Companies and trade groups including the U.S. Chamber of Commerce have said they agree with the administration taking action to change China’s behavior on trade but that a negotiated deal, not tariffs, is the better approach.

Business Killer

Kimball Electronics Inc. of Jasper, Indiana, said it may be forced to move manufacturing outside of the U.S. -- just as Wisconsin-based Harley-Davidson Inc. announced last month -- to avoid Trump’s tariffs on diodes and electric integrated circuits.

“I do not exaggerate when I say that 25 percent duties on these products would kill domestic durable electronics manufacturing,” Donald Charron, chairman and chief executive officer, said in written comments posted online.

The semiconductor industry is asking that duties on almost 30 product lines that collectively would cost businesses more than $500 million a year be removed, according to SEMI, which represents companies in the manufacturing supply chain for the electronics industry.

The U.S. has long had a trade surplus in the semiconductor equipment industry globally and with China, and more than 40 percent of imports in the sector from China came from firms that are either U.S. based or owned, SEMI said in written comments.

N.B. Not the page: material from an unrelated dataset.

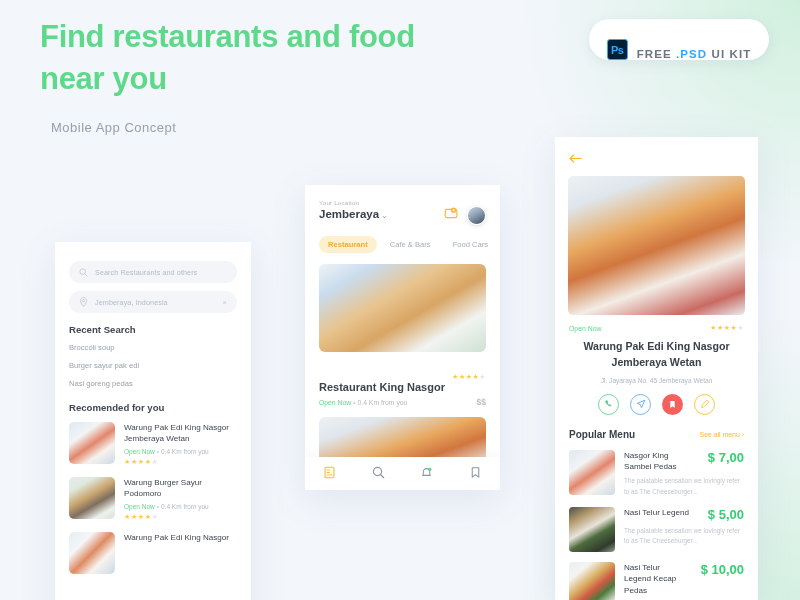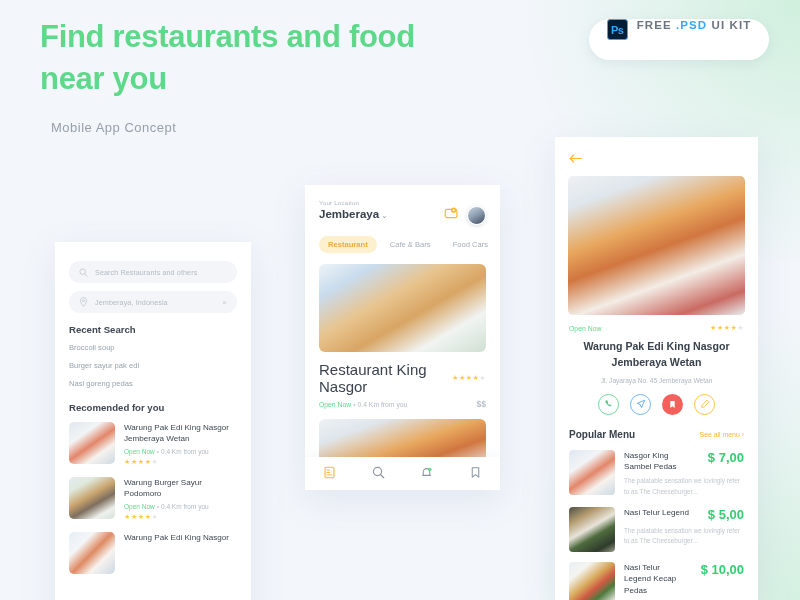"Ps" .psd-badge { align-items: flex-start -> flex-end }
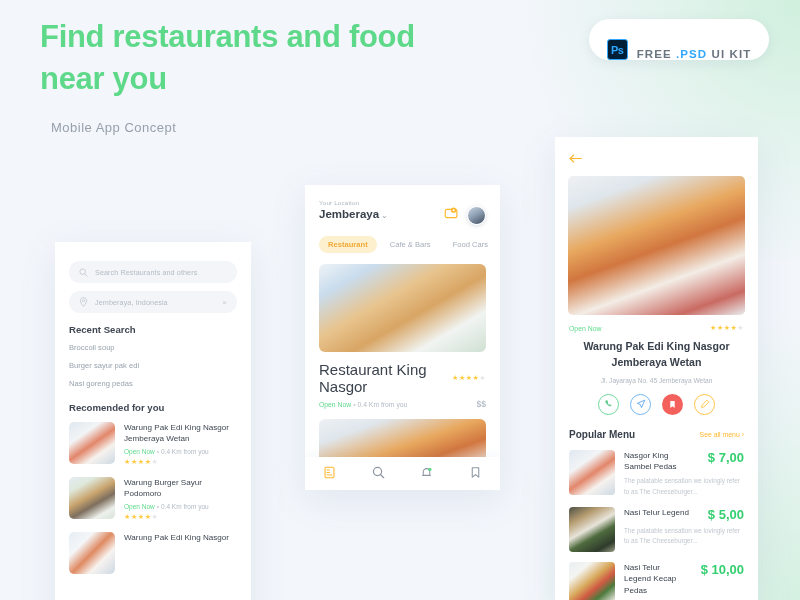"Restaurant King Nasgor" .ci-name { font-size: 15px -> 11px; font-weight: normal -> bold; margin-top: none -> 20px }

Ohio-based Scotts Miracle-Gro Co. said in its written comments that the initial duties have already led to $200,000 of additional costs to produce a single product, and its subsidiaries face increases of $850,000 on components such as raw materials, filters, pumps, and compressors on the second duty list.

The company asked for at least 180 days before the tariffs become effective to identify alternative supply sources, where possible.

“An immediate effective date will create turmoil and unsustainable cost increases that will jeopardize American businesses,” Randy Coleman, the company’s chief financial officer, said in written comments posted online.

Some companies are arguing the tariffs on certain Chinese imports be kept or added. The Steel Manufacturers Association wants duties to be levied on fabricated structural steel that China is sending to the U.S. for bridges, airports and other critical infrastructure projects.

Trump authorized the tariffs after an investigation he ordered found that China was violating intellectual property rules and forcing American companies to transfer their technology. The China Chamber of International Commerce denied that in its written testimony and said the tariffs “will lead to nothing but confrontation between the two countries.”